TASK ITEM :: Give an exact copy of the line that has "VGT US Equity | Total" and of every line below it, through the last, with nothing else.

[Extracted data entries]
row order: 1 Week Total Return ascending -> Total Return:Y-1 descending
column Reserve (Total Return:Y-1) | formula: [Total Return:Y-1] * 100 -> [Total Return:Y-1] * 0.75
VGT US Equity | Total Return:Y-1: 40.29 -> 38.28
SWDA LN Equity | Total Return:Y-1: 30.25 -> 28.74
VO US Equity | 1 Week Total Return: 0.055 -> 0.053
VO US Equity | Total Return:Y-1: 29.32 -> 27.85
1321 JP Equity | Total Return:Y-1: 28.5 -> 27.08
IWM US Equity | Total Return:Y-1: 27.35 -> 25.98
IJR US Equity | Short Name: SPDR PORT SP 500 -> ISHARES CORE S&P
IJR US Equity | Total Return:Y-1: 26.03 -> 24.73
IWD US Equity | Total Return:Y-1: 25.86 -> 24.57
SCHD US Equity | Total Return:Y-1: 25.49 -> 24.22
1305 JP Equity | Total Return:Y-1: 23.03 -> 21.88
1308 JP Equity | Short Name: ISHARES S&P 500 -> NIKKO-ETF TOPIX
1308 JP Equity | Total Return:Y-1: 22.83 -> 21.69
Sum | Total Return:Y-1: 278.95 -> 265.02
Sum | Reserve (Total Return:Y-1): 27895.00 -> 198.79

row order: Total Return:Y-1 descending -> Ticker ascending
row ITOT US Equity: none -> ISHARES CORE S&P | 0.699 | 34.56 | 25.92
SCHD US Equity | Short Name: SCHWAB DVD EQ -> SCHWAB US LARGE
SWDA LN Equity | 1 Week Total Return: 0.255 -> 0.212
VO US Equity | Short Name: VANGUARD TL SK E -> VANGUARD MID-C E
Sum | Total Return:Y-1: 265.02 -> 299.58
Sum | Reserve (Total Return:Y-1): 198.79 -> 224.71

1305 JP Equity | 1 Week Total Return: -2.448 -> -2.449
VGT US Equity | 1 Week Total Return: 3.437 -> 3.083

EXERCISE RESPONSE ::
VGT US Equity | Total Return:Y-1: 40.29 -> 38.28
SWDA LN Equity | Total Return:Y-1: 30.25 -> 28.74
VO US Equity | 1 Week Total Return: 0.055 -> 0.053
VO US Equity | Total Return:Y-1: 29.32 -> 27.85
1321 JP Equity | Total Return:Y-1: 28.5 -> 27.08
IWM US Equity | Total Return:Y-1: 27.35 -> 25.98
IJR US Equity | Short Name: SPDR PORT SP 500 -> ISHARES CORE S&P
IJR US Equity | Total Return:Y-1: 26.03 -> 24.73
IWD US Equity | Total Return:Y-1: 25.86 -> 24.57
SCHD US Equity | Total Return:Y-1: 25.49 -> 24.22
1305 JP Equity | Total Return:Y-1: 23.03 -> 21.88
1308 JP Equity | Short Name: ISHARES S&P 500 -> NIKKO-ETF TOPIX
1308 JP Equity | Total Return:Y-1: 22.83 -> 21.69
Sum | Total Return:Y-1: 278.95 -> 265.02
Sum | Reserve (Total Return:Y-1): 27895.00 -> 198.79

row order: Total Return:Y-1 descending -> Ticker ascending
row ITOT US Equity: none -> ISHARES CORE S&P | 0.699 | 34.56 | 25.92
SCHD US Equity | Short Name: SCHWAB DVD EQ -> SCHWAB US LARGE
SWDA LN Equity | 1 Week Total Return: 0.255 -> 0.212
VO US Equity | Short Name: VANGUARD TL SK E -> VANGUARD MID-C E
Sum | Total Return:Y-1: 265.02 -> 299.58
Sum | Reserve (Total Return:Y-1): 198.79 -> 224.71

1305 JP Equity | 1 Week Total Return: -2.448 -> -2.449
VGT US Equity | 1 Week Total Return: 3.437 -> 3.083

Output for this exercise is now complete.